Ни для человека, ни для Д. 3.
— Вот и хорошо. Зачем рисковать?
Я кивнул. Я даже никогда не давал свою кровь для переливания. Моя инфекция должна была остаться со мной. За исключением Нинон. Она стала для меня единственным исключением, и я мог не опасаться, что она захочет передать заразу кому-то еще. Раз уж на то пошло, она тяготилась своим новым «я» даже больше, чем я сам, хотя не показывала этого. Но я не питал иллюзий на этот счет. Она попросила о вампиризме, потому что так было нужно, по той же самой причине она обратила меня — и все же считала все произошедшее с нами аморальным и предосудительным. Она наверняка думала, что это своего рода проклятье. Я не знал, как заставить ее думать иначе и стоит ли вообще это делать. Возможно, мне и не удалось бы ее переубедить, так как она могла оказаться права.
— Ты тоже не знаешь, почему Черный человек оставил тебя в живых?
«Или почему Сен-Жермен так хочет твоей смерти?»
Этот вопрос вертелся на языке, но вслух я его задавать не стал.
— Вообще-то он не «оставил» меня в живых. Поначалу я была живым доказательством того, что его опыты наконец увенчались успехом. Но затем…
Признаться, я ожидал услышать, что Диппель проникся к ней симпатией либо же видел ее в роли «жены Франкенштейна» для своего сына. Но следующие слова Нинон меня не на шутку удивили:
— Позже, когда он начал терять рассудок, то попытался меня совратить. Но ему это не удалось. В ярости Диппель попытался меня убить — провести ритуал, с помощью которого мог бы забрать назад свою силу. Когда и в этом он потерпел поражение, то подослал ко мне сына. Этот сукин сын едва меня не достал. Я тогда не знала, с кем имею дело, — думала, он обычный судебный исполнитель. К тому же Сен-Жермен… так красив. И обаятелен… — Она тряхнула головой, сбрасывая мимолетное наваждение. — Но чем дольше я смотрела в его глаза, тем холоднее и страшнее они выглядели. Я уже лежала перед ним полуголая на диване, когда окончательно осознала, что он собирается сначала трахнуть меня, а уже потом убить. Но с таким же успехом он мог бы делать и наоборот, снова и снова, пока я не умру окончательно.
Нинон усмехнулась. Я услышал это по ее голосу.
— Я вонзила ему в сердце булавку от шляпки. Сильно он от этого не пострадал, но крайне удивился.
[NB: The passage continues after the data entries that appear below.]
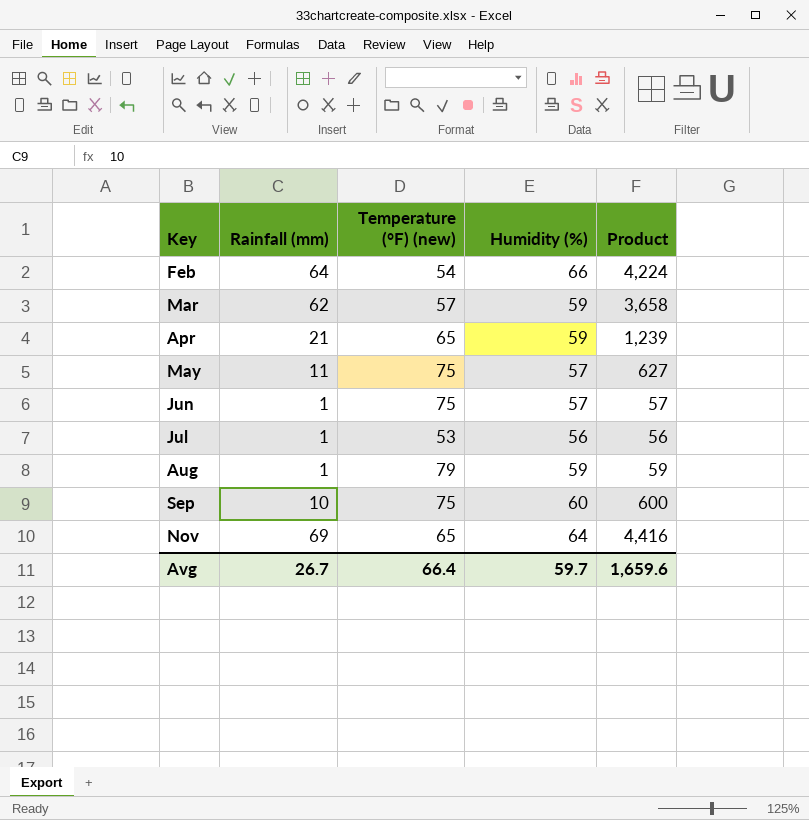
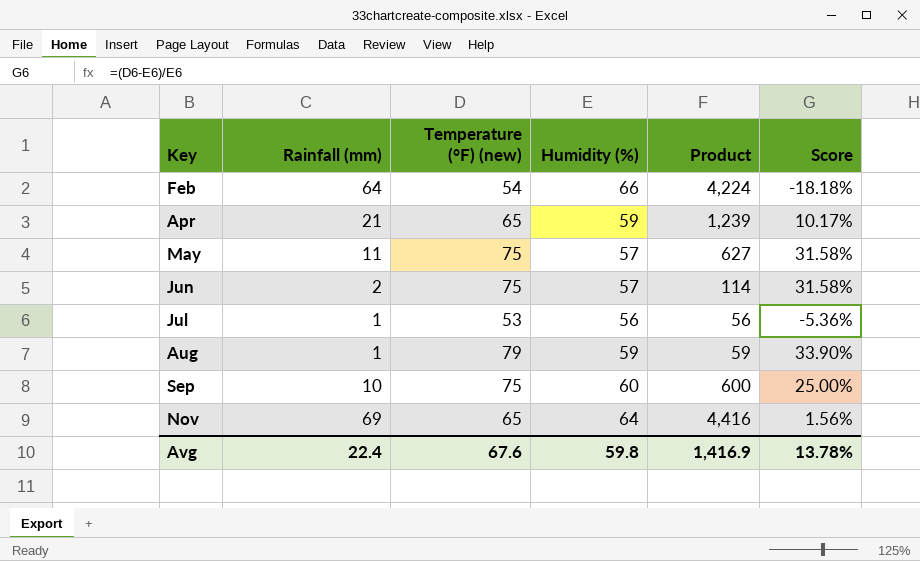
column Score | formula: none -> ([Temperature (°F) (new)] - [Humidity (%)]) / [Humidity (%)]
row Mar: 62 | 57 | 59 | 3,658 -> none
Jun | Rainfall (mm): 1 -> 2
Jun | Product: 57 -> 114
Avg | Rainfall (mm): 26.7 -> 22.4
Avg | Temperature (°F) (new): 66.4 -> 67.6
Avg | Humidity (%): 59.7 -> 59.8
Avg | Product: 1,659.6 -> 1,416.9

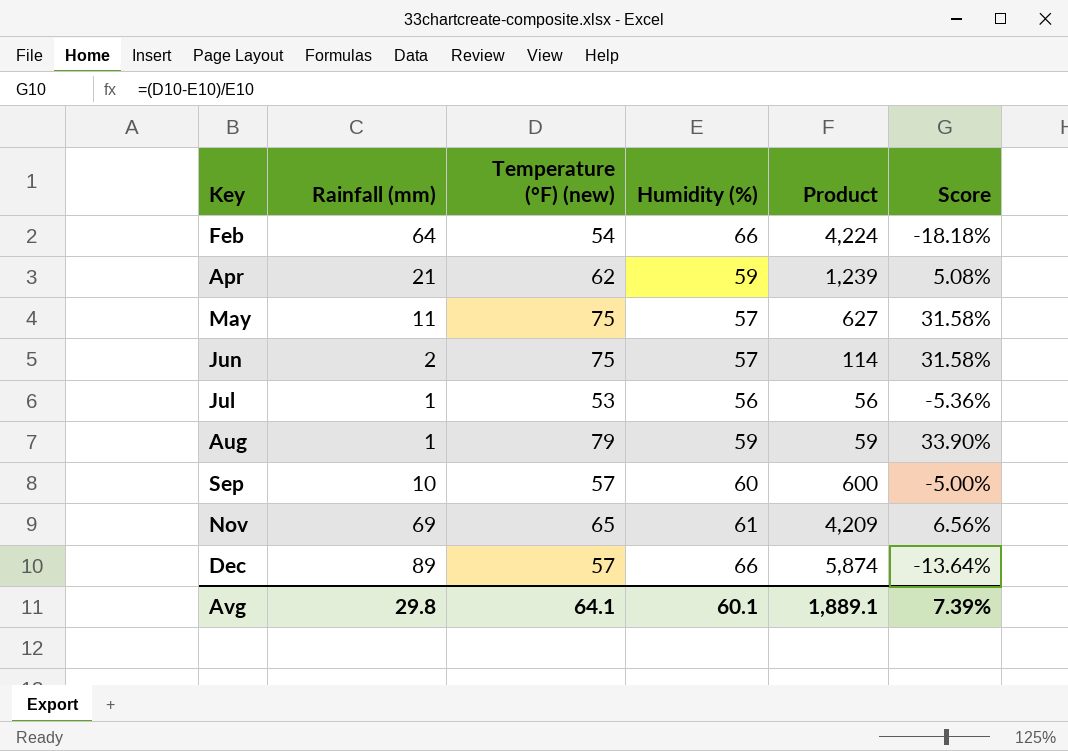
Apr | Temperature (°F) (new): 65 -> 62
Apr | Score: 10.17% -> 5.08%
Sep | Temperature (°F) (new): 75 -> 57
Sep | Score: 25.00% -> -5.00%
Nov | Humidity (%): 64 -> 61
Nov | Product: 4,416 -> 4,209
Nov | Score: 1.56% -> 6.56%
row Dec: none -> 89 | 57 | 66 | 5,874 | -13.64%
Avg | Rainfall (mm): 22.4 -> 29.8
Avg | Temperature (°F) (new): 67.6 -> 64.1
Avg | Humidity (%): 59.8 -> 60.1
Avg | Product: 1,416.9 -> 1,889.1
Avg | Score: 13.78% -> 7.39%

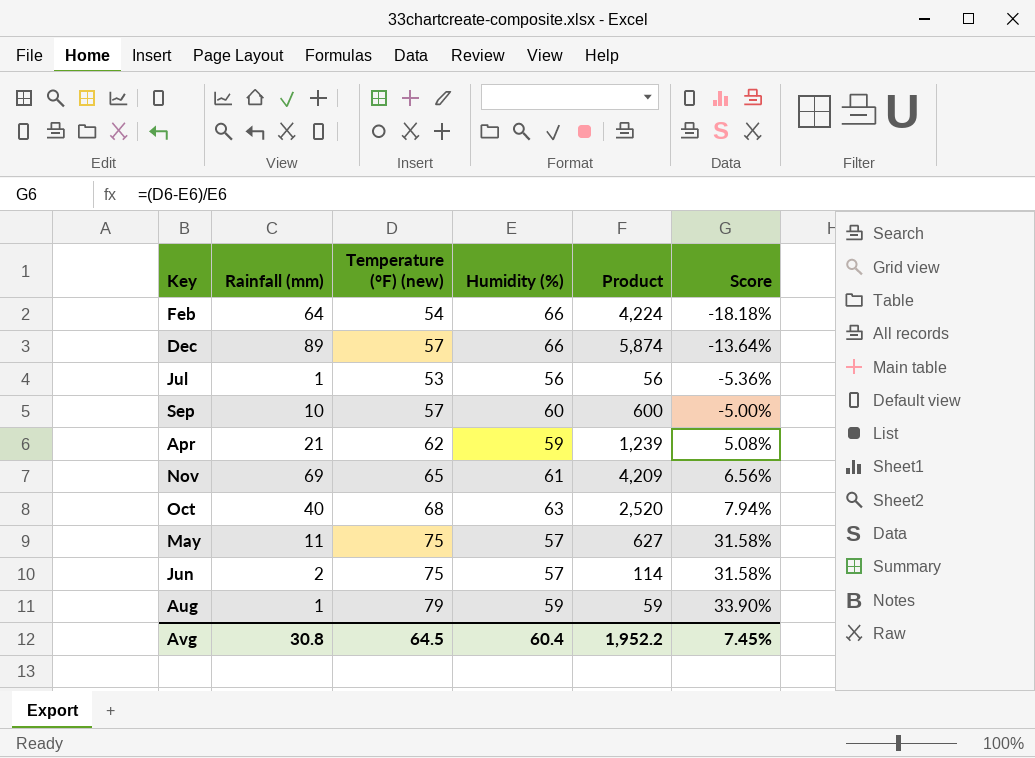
row order: Key ascending -> Score ascending
row Oct: none -> 40 | 68 | 63 | 2,520 | 7.94%
Avg | Rainfall (mm): 29.8 -> 30.8
Avg | Temperature (°F) (new): 64.1 -> 64.5
Avg | Humidity (%): 60.1 -> 60.4
Avg | Product: 1,889.1 -> 1,952.2
Avg | Score: 7.39% -> 7.45%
И тогда я смогла сбежать.
Эта женщина умудряется наводить на меня ужас, притом что я восхищаюсь ею.
— Ты вонзила ему в сердце булавку, и он даже не пострадал?
— Ни капли. Тебе тоже не стоит опасаться заурядных осиновых кольев.
На этот раз я оторвался от бинокля, чтобы взглянуть на нее. А она как ни в чем не бывало продолжала:
— Ты умрешь лишь в том случае, если твой мозг или сердце сожгут, сотрут в порошок или просто вырвут из тела. Тебе может изрядно перепасть, но все равно в конечном итоге ты выздоровеешь.
— Звучит неплохо. А в чем подвох?
— Ты уверен, что тебе прямо сейчас нужно это узнать?